Entonces, a lo lejos, cerca de la cima, descubrieron una pequeña aldea.
No era más que cuatro isbas miserables en medio de la nada, pero después de la
desolación que habían visto durante días, eran toda una bendición.
Argoth, alerta como un lince, examinó los alrededores en busca de algún
peligro. Solía evitar las aldeas como la peste, pero al notar el agotamiento y
la desesperación de sus protegidas decidió arriesgarse.
Ingresaron a la villa poco antes de caer el sol. Los aldeanos no
ocultaron su turbación el verles llegar. Los miraban con recelo pero mantenían
su distancia al percibir el aura de peligrosidad que emanaba del guerrero. Argoth constató con alivio que se trataba en su
mayoría de toscos montañeses. Vestían pellizas y pantalones de cuero. Algunos
incluso portaban túnicas deslavadas, que daban cuenta de algún tipo de comercio
rudimentario con la civilización. Se estremeció al pensar que tal vez los
desdichados masacrados en la hondonada tenían algo que ver con estas gentes.
Se detuvieron al fin en un rústico pozo en el centro del villorrio.
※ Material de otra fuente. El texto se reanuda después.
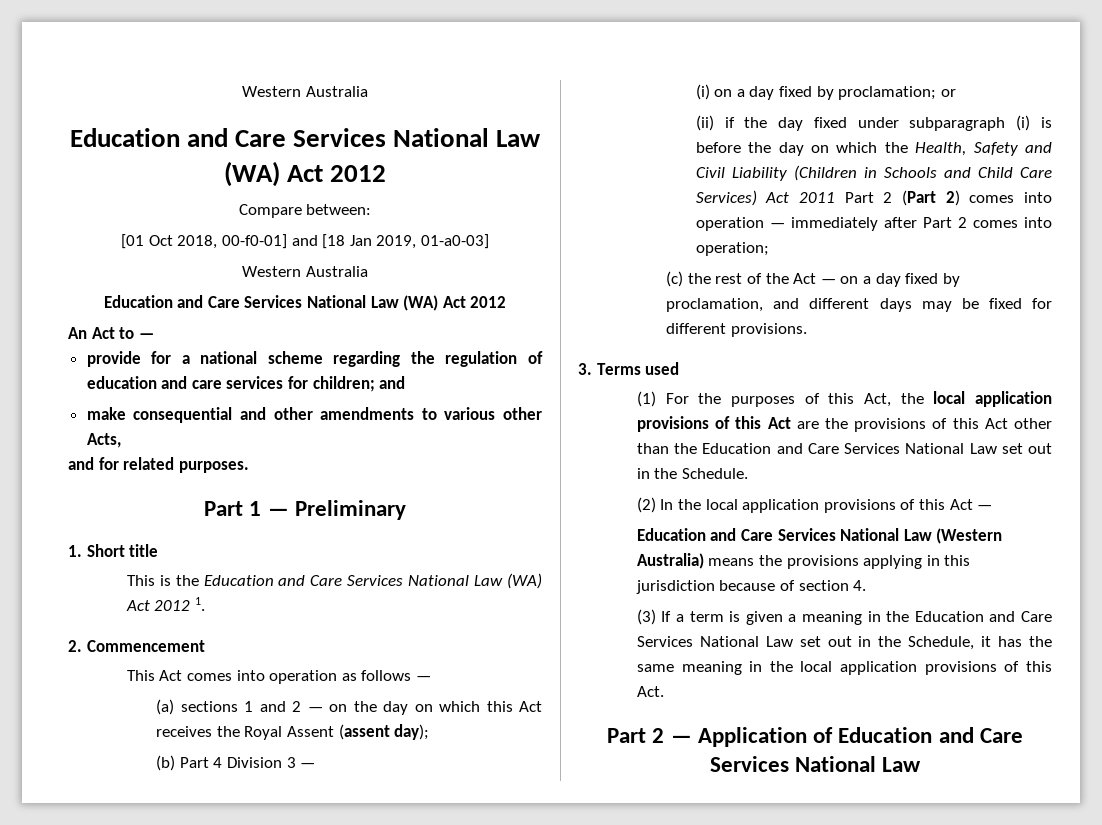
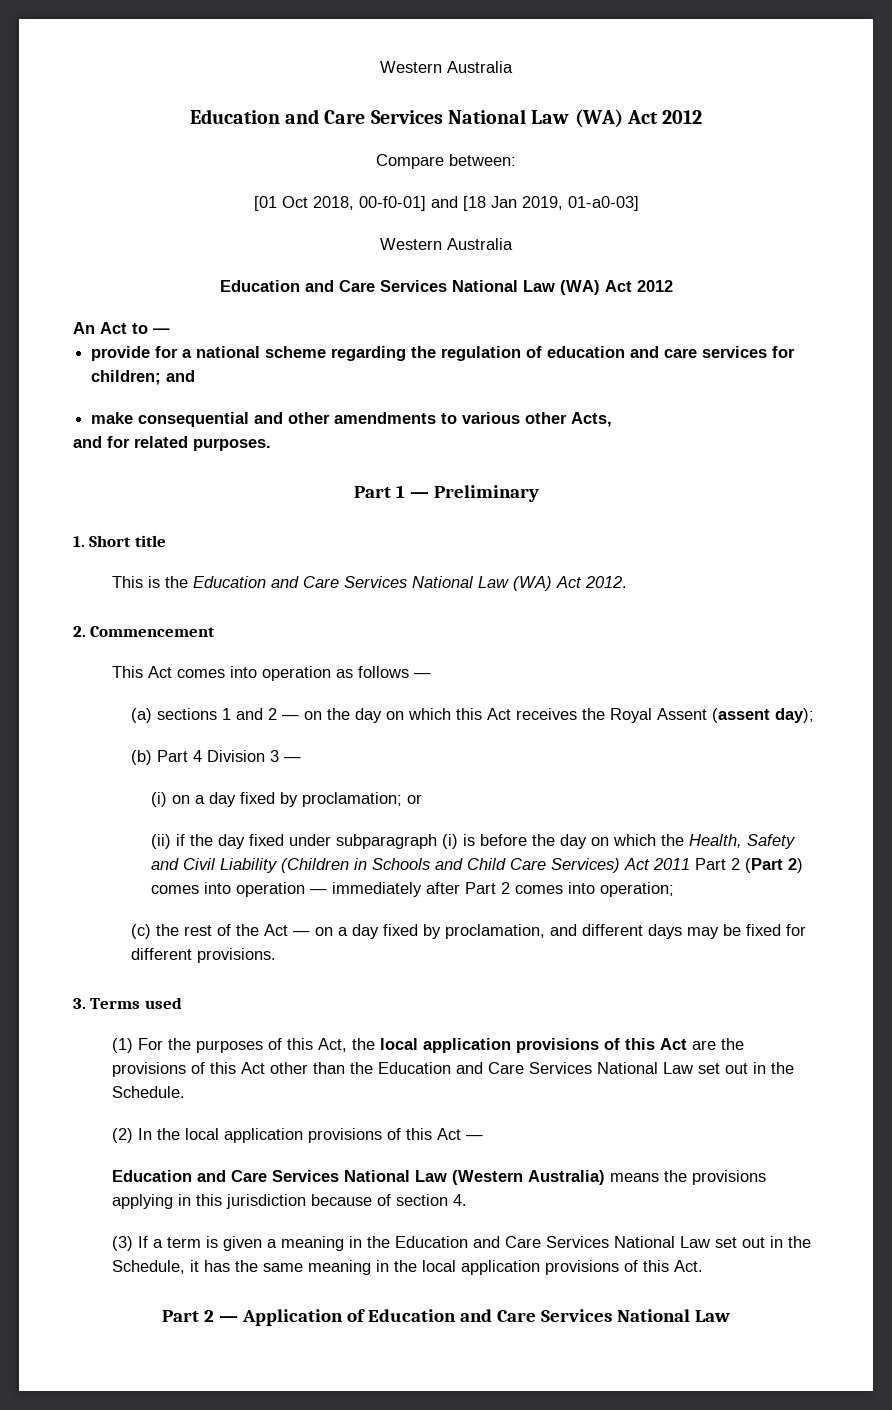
- This is the Education and Care Services National Law (WA) Act 2012 1.
+ This is the Education and Care Services National Law (WA) Act 2012.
Unas mujeres que departían mientras rellenaban sus ánforas se alejaron de allí
como si hubiesen visto a la muerte en persona. Los recién llegados hicieron
caso omiso de ello, al tiempo que sumergían los odres en aquel manantial. Las
chicas regaron agua sobre sus cabezas, y por primera vez, el guerrero las vio
reír y juguetear como crías.
En ese instante se volvió y descubrió a los habitantes de la aldea
contemplándoles con una mezcla de recelo y temor. Algunos incluso manoseaban
con nerviosismo las empuñaduras de las dagas que descansaban en sus
cintos.
—Estamos de paso —dijo con firmeza,
utilizando el dialecto fronterizo utilizado en aquella región—. Buscamos
agua y comida.
Los aldeanos intercambiaron miradas sombrías. Aquí y allá se escuchaba
algún cuchicheo.
Argoth comprendió que debería utilizar un lenguaje que todo mundo
entendería. Echo mano al petate y extrajo una pequeña bolsa de cuero. Las
monedas de hierro y cobre tintinearon entre sus dedos.
—Podemos pagar
por alimento y techo —exclamó con calma, estudiando a los montañeses.
El murmullo aumentó y el ambiente enrarecido pareció sosegarse.
Un hombre de mediana edad avanzó hacia ellos. Tenía la cara huesuda y
en sus ojos danzaba la codicia.
—Sed
bienvenidos a nuestra aldea —dijo en tono servil, sin apartar la vista de las
monedas que refulgían en la mano del extranjero—. Soy Caved, y os
puedo ofrecer lo que buscáis en mi humilde morada. —Señaló una cabaña con
techo de paja que se alzaba cerca de la cúspide.
—Sea —dijo Argoth
alzándose de hombros.
A pesar de la suspicacia y el desasosiego que le abrumaba al tener
contacto con los labriegos, Argoth agradeció a los dioses por aquella comida
caliente y un jergón donde dormir. Poco antes del amanecer despertó
estremecido. Un silencio asfixiante se cernía sobre el poblado.
Había tenido un sueño oscuro, repleto de imágenes difusas asociadas con
caos y dolor. La sangre se le congeló en las venas al tratar de rememorar
aquellos confusos pasajes. Algo en su interior latía con fuerza, una
advertencia anclada en el rincón más remoto de su pecho que no podía descifrar.
Le echó un vistazo a las mujeres que descansaban a su lado. La tenue luz de la
noche tamizaba aquellos cuerpos juveniles, dotándolos de una apariencia etérea
e insustancial.
El hachero decidió que necesitaba respirar aire fresco. Al poner pie en
el exterior, una corriente gélida le envolvió el torso desnudo, despertando sus
sentidos. Respiró hondo y una fuerza vivificadora le encendió los pulmones.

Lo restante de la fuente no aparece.